**Task directions:** Return only those lines of the listing that hold the word "скорость".

**Given records:**

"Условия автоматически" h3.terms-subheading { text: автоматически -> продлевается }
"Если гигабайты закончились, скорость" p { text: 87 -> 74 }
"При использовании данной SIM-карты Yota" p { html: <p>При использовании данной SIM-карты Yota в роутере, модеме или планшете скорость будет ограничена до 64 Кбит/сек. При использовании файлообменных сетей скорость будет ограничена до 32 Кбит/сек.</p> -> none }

...

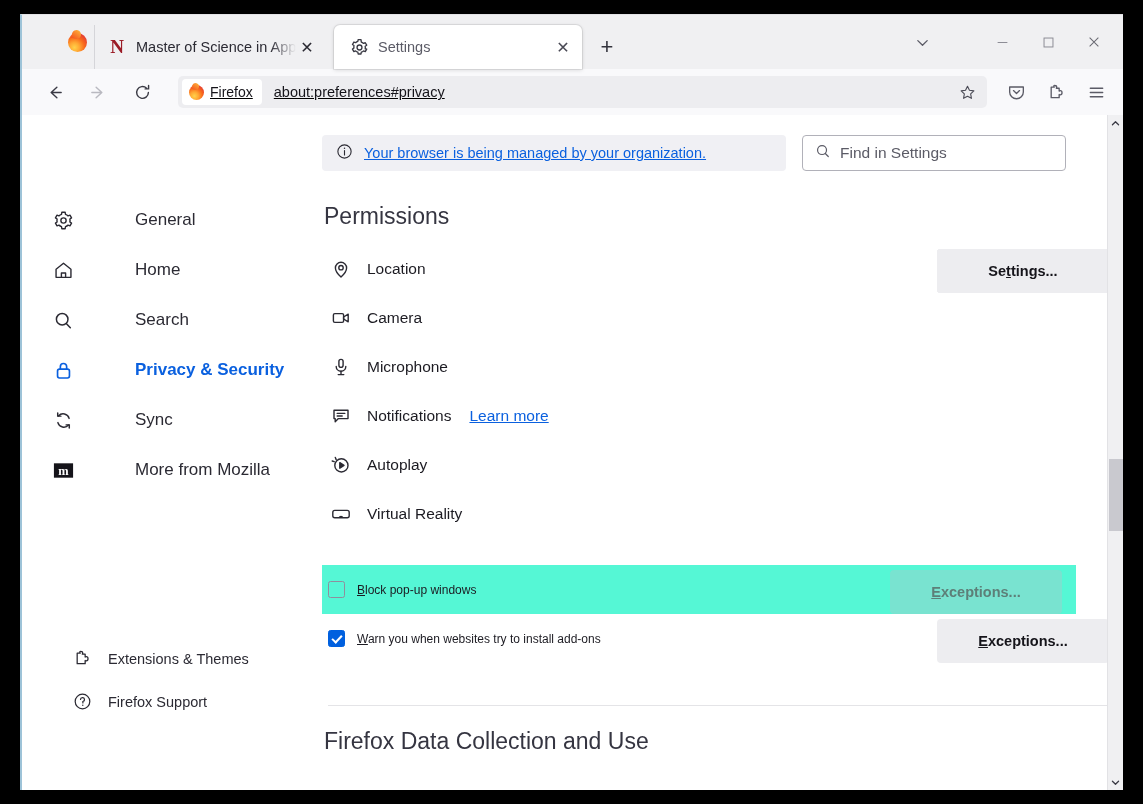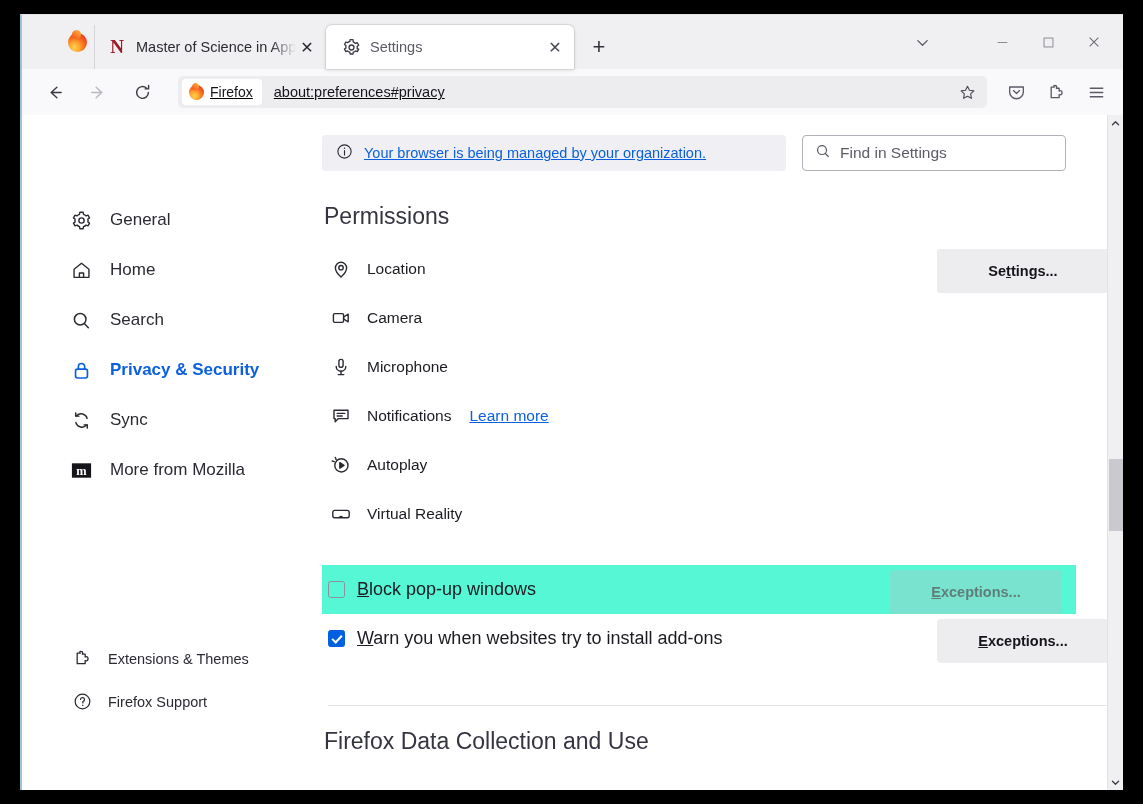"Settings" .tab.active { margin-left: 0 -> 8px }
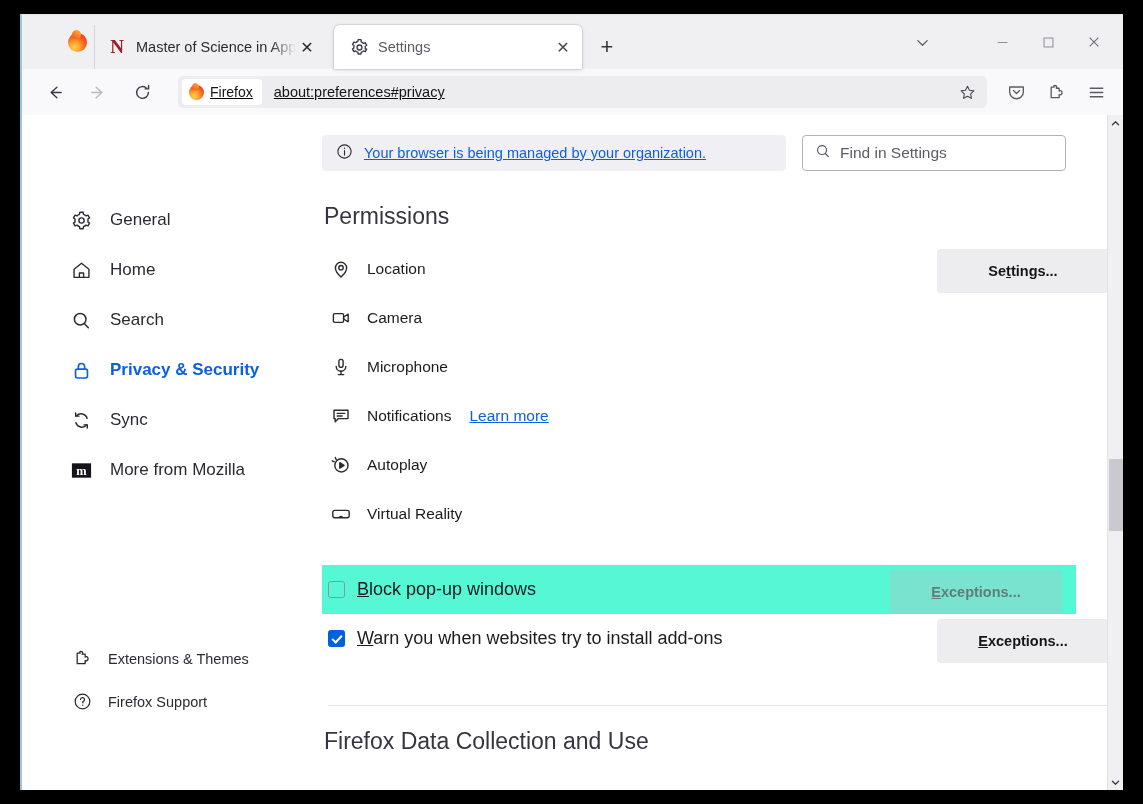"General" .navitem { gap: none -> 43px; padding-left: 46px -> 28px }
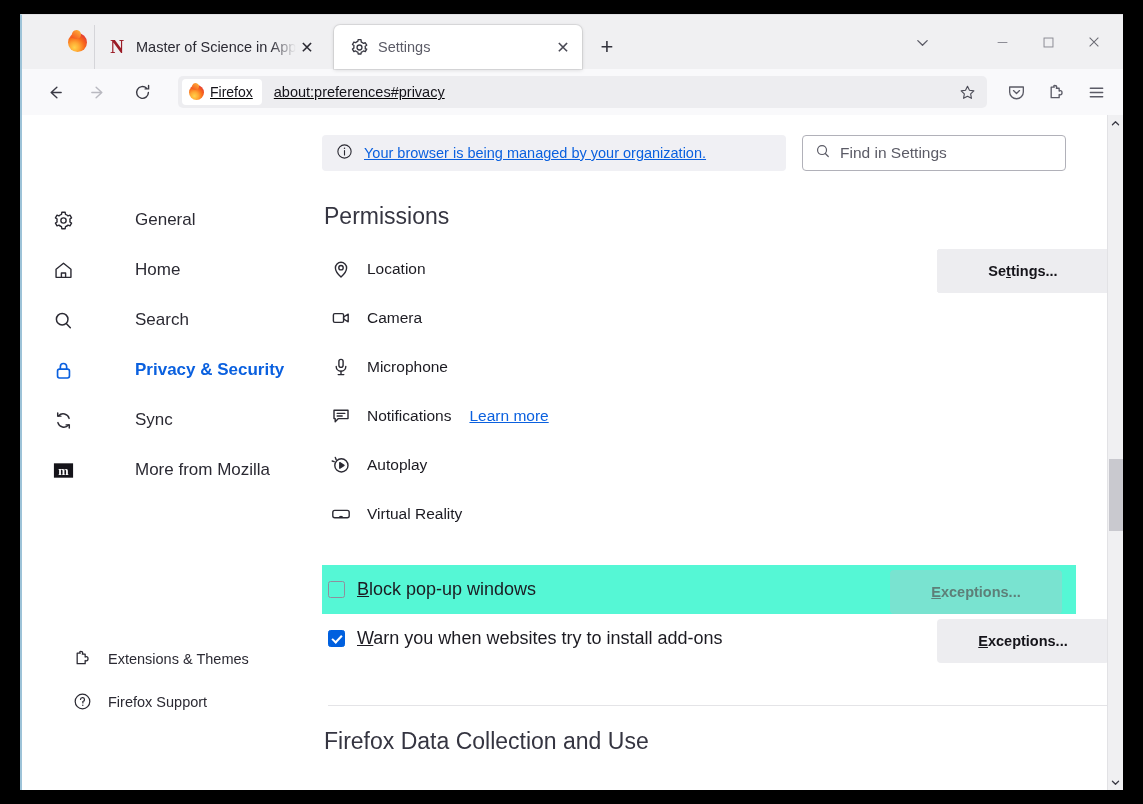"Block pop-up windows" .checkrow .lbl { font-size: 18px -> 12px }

**Expected answer:**
"Если гигабайты закончились, скорость" p { text: 87 -> 74 }
"При использовании данной SIM-карты Yota" p { html: <p>При использовании данной SIM-карты Yota в роутере, модеме или планшете скорость будет ограничена до 64 Кбит/сек. При использовании файлообменных сетей скорость будет ограничена до 32 Кбит/сек.</p> -> none }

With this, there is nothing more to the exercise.